Une angoisse écœurante m’envahissait.
Je pensais au chèque conséquent signé de ma main ; à la manière dont j’avais renoncé à mon droit de propriété.
Tout ça pour un billet de loterie.
Au moins, j’avais ce billet et la certitude de gagner le gros lot. Déjà, je dressais la liste mentale de ce que j’allais m’offrir avec cet argent. Je commençais à redouter le pire, mais je me voyais dans mes fantasmes prendre possession d’une maison plus spacieuse, acheter une voiture de luxe, entamer une croisière autour du monde, faire des cadeaux à mes meilleurs amis.
Je chassai le problème de mon esprit jusqu’au déjeuner, après quoi je décidai de m’éclaircir les idées grâce à une petite promenade. Malgré la crainte persistante d’avoir eu affaire à un escroc, je me cramponnais à un fait indéniable : Mike m’avait montré quelque chose qui ne pouvait exister que dans l’avenir : la preuve que j’avais gagné à la loterie. Comment y serait-il parvenu sans voyager dans le temps ?
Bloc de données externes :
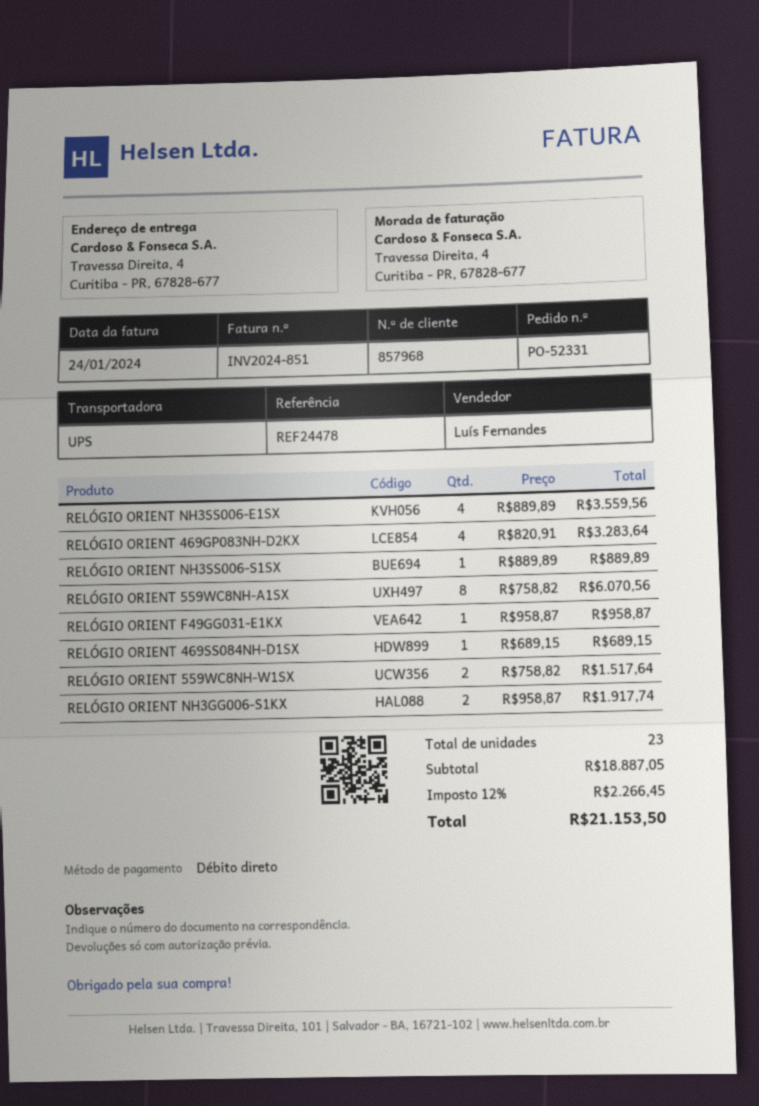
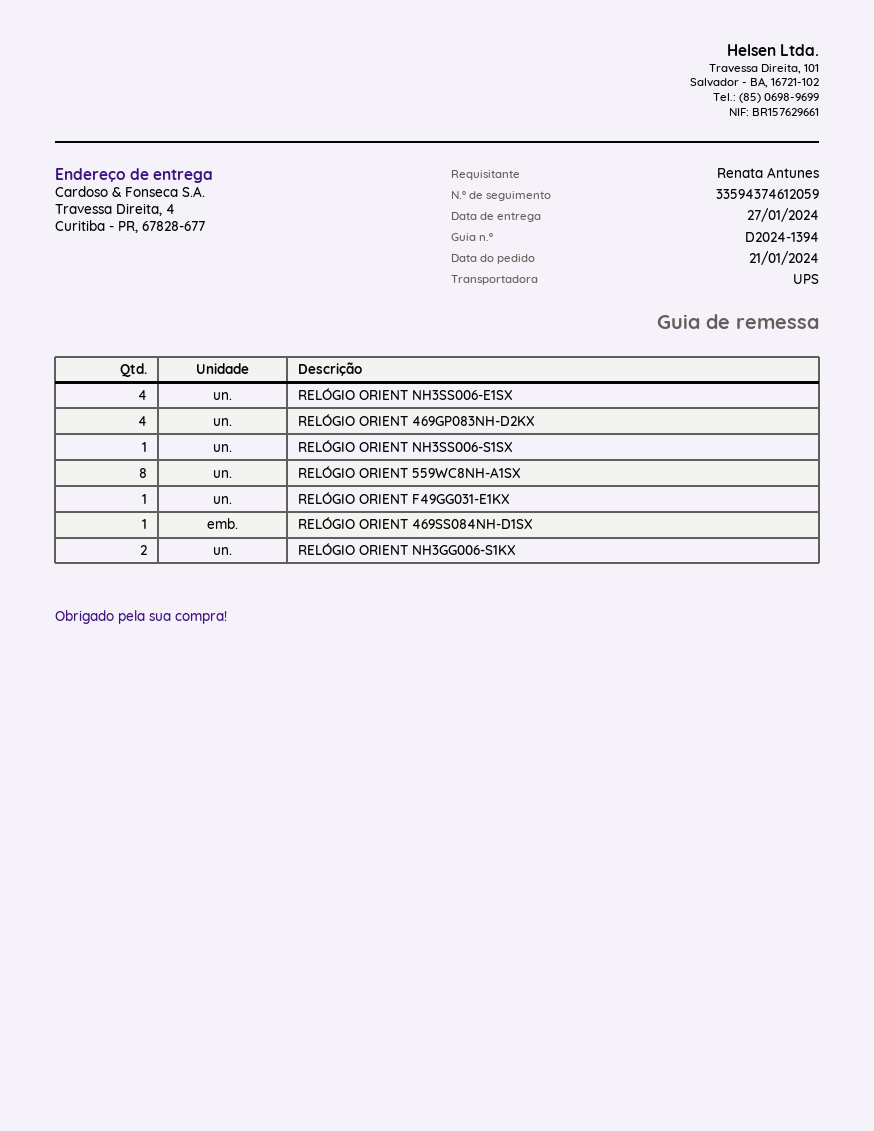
RELÓGIO ORIENT 559WC8NH-W1SX: 2 -> none

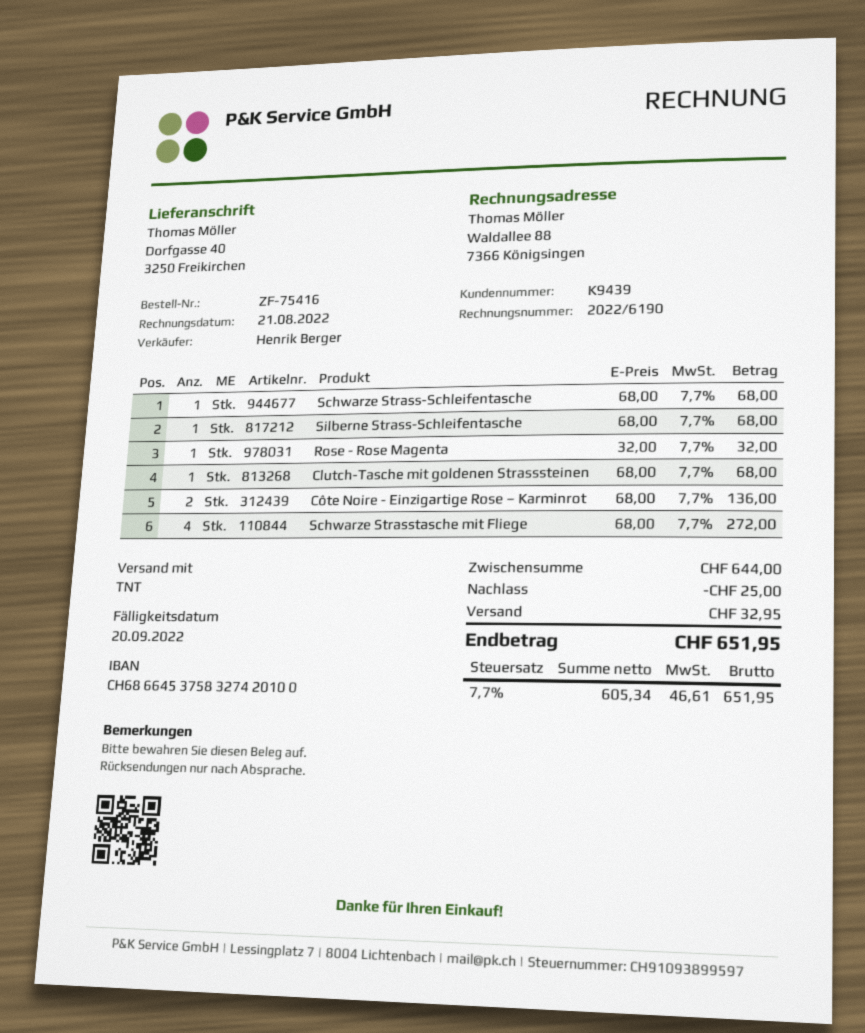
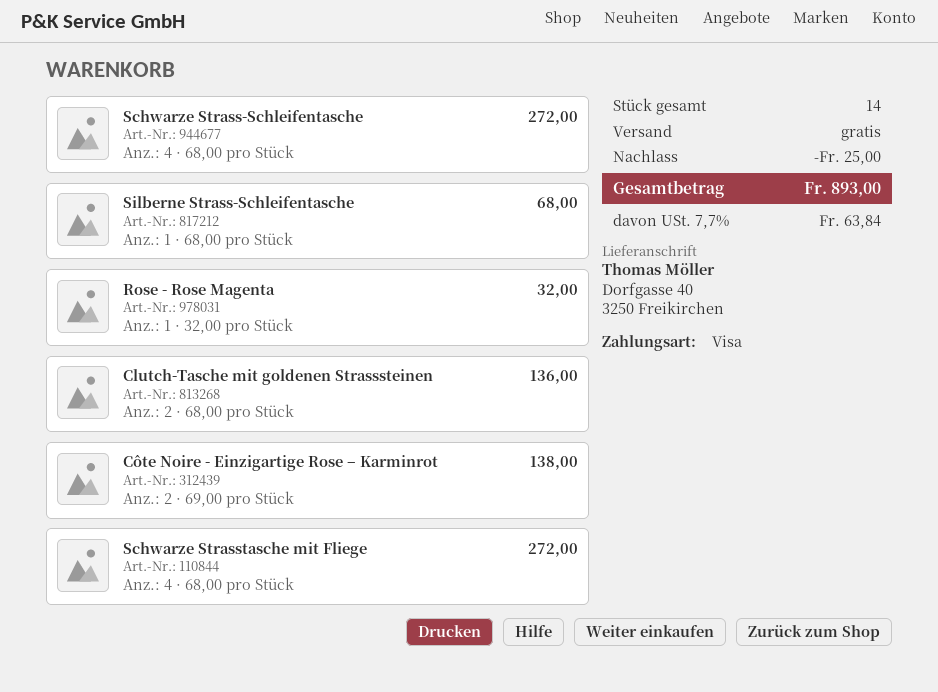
Schwarze Strass-Schleifentasche: 1 x 68.00 = 68.00 -> 4 x 68.00 = 272.00
Clutch-Tasche mit goldenen Strasssteinen: 1 x 68.00 = 68.00 -> 2 x 68.00 = 136.00
Côte Noire - Einzigartige Rose – Karminrot: 2 x 68.00 = 136.00 -> 2 x 69.00 = 138.00
shipping: 32.95 -> 0.00
tax: 7.7% = 46.61 -> 7.7% = 63.84
total: 651.95 -> 893.00

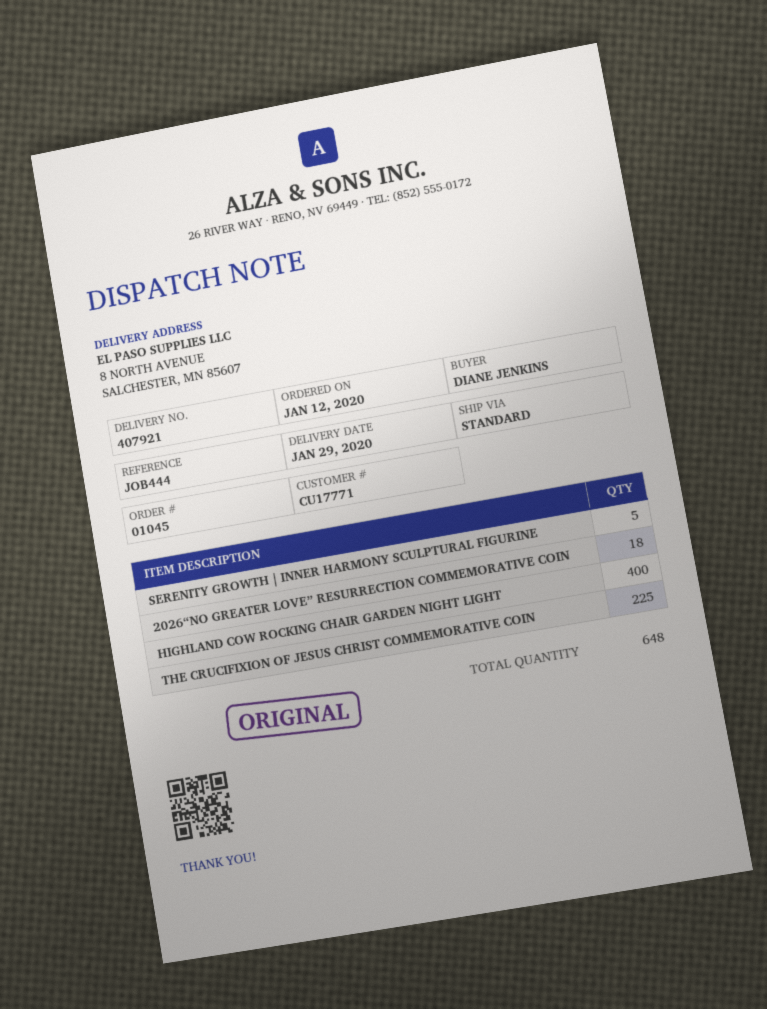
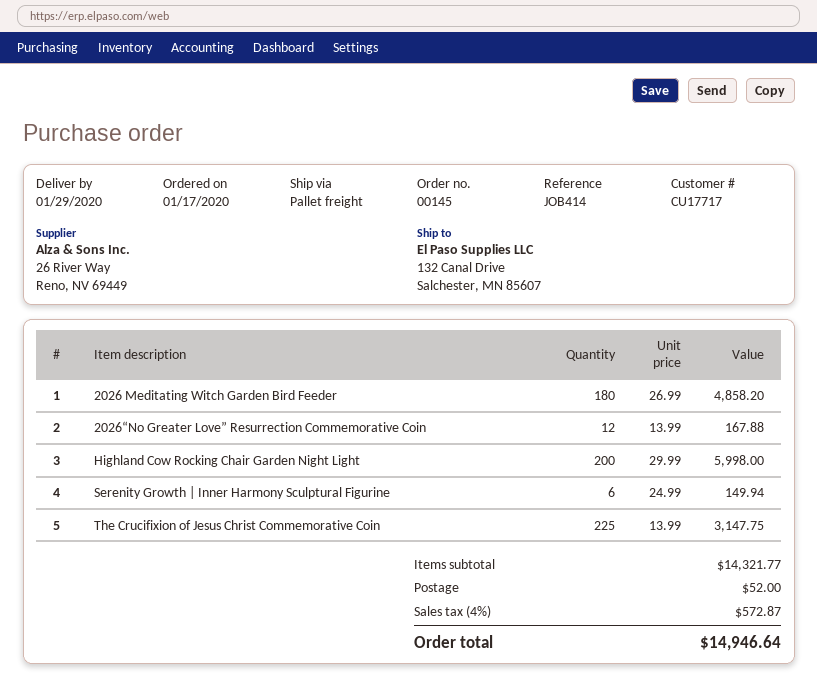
order number: 01045 -> 00145
order date: 2020-01-12 -> 2020-01-17
customer number: CU17771 -> CU17717
reference: JOB444 -> JOB414
shipping method: standard -> pallet freight
ship to: 8 NORTH AVENUE, SALCHESTER, MN 85607 -> 132 Canal Drive, Salchester, MN 85607
SERENITY GROWTH | INNER HARMONY SCULPTURAL FIGURINE: 5 -> 6
2026“NO GREATER LOVE” RESURRECTION COMMEMORATIVE COIN: 18 -> 12
HIGHLAND COW ROCKING CHAIR GARDEN NIGHT LIGHT: 400 -> 200
2026 Meditating Witch Garden Bird Feeder: none -> 180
Et puis sa société s’appelait bel et bien futouristic.co.uk. Un nom digne d’une entreprise organisant des voyages vers le futur, qu’elle réserve les chambres de ses clients sur la lune et sur Mars ou qu’elle les emporte à travers les années à venir pour leur offrir un aperçu de leurs petits-enfants en pleine croissance, une vision de nos villes mutantes de plus en plus étendues, un avant-goût du réchauffement climatique et de ses effets terrifiants, le gros lot de tous les jeux sans hasard…
Peut-être ne m’étais-je pas servi correctement de l’appareil ? Cette pensée me vint alors que j’errais dans le parc le plus proche. Je m’arrêtai près du lac ornemental, dont les oiseaux d’eau ne me prêtèrent aucune attention.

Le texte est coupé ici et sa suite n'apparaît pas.